If you allow indirection and don’t worry about it being in the right format for superintelligent optimization, then sufficiently-careful humans can do it.
Answering your request for prediction, given that it seems like that request is still live: a thing I don’t expect the upcoming multimodal models to be able to do: train them only on data up through 1990 (or otherwise excise all training data from our broadly-generalized community), ask them what superintelligent machines (in the sense of IJ Good) should do, and have them come up with something like CEV (a la Yudkowsky) or indirect normativity (a la Beckstead) or counterfactual human boxing techniques (a la Christiano) or suchlike.
Note that this only tangentially a test of the relevant ability; very little of the content of what-is-worth-optimizing-for occurs in Yudkowsky/Beckstead/Christiano-style indirection. Rather, coming up with those sorts of ideas is a response to glimpsing the difficulty of naming that-which-is-worth-optimizing-for directly and realizing that indirection is needed. An AI being able to generate that argument without following in the footsteps of others who have already generated it would be at least some evidence of the AI being able to think relatively deep and novel thoughts on the topic.
Note also that the AI realizing the benefits of indirection does not generally indicate that the AI could serve as a solution to our problem. An indirect pointer to what the humans find robustly-worth-optimizing dereferences to vastly different outcomes than does an indirect pointer to what the AI (or the AI’s imperfect model of a human) finds robustly-worth-optimizing. Using indirection to point a superintelligence at GPT-N’s human-model and saying “whatever that thing would think is worth optimizing for” probably results in significantly worse outcomes than pointing at a careful human (or a suitable-aggregate of humanity), e.g. because subtle flaws in GPT-N’s model of how humans do philosophy or reflection compound into big differences in ultimate ends.

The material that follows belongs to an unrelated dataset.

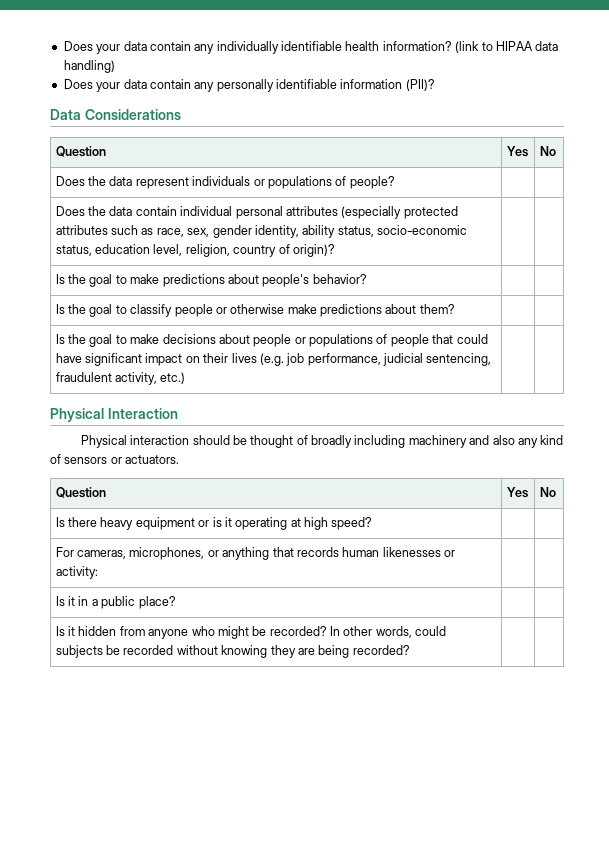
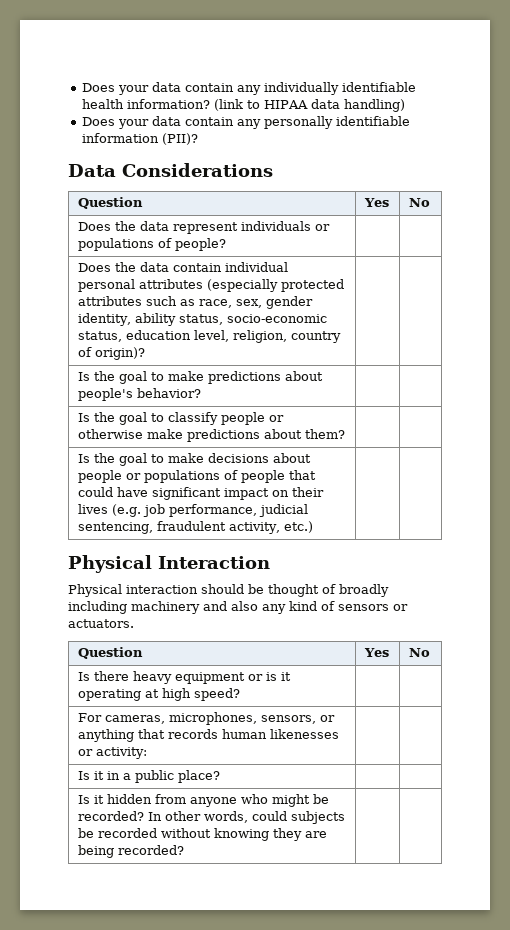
(205, 553) none -> [260,715,316,724] sensors,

And note for the record that I also don’t think the “value learning” problem is all that hard, if you’re allowed to assume that indirection works. The difficulty isn’t that you used indirection to point at a slow squishy brain instead of hard fast transistors, the (outer alignment) difficulty is in getting the indirection right. (And of course the lion’s share of the overall problem is elsewhere, in the inner-alignment difficulty of being able to point the AI at anything at all.)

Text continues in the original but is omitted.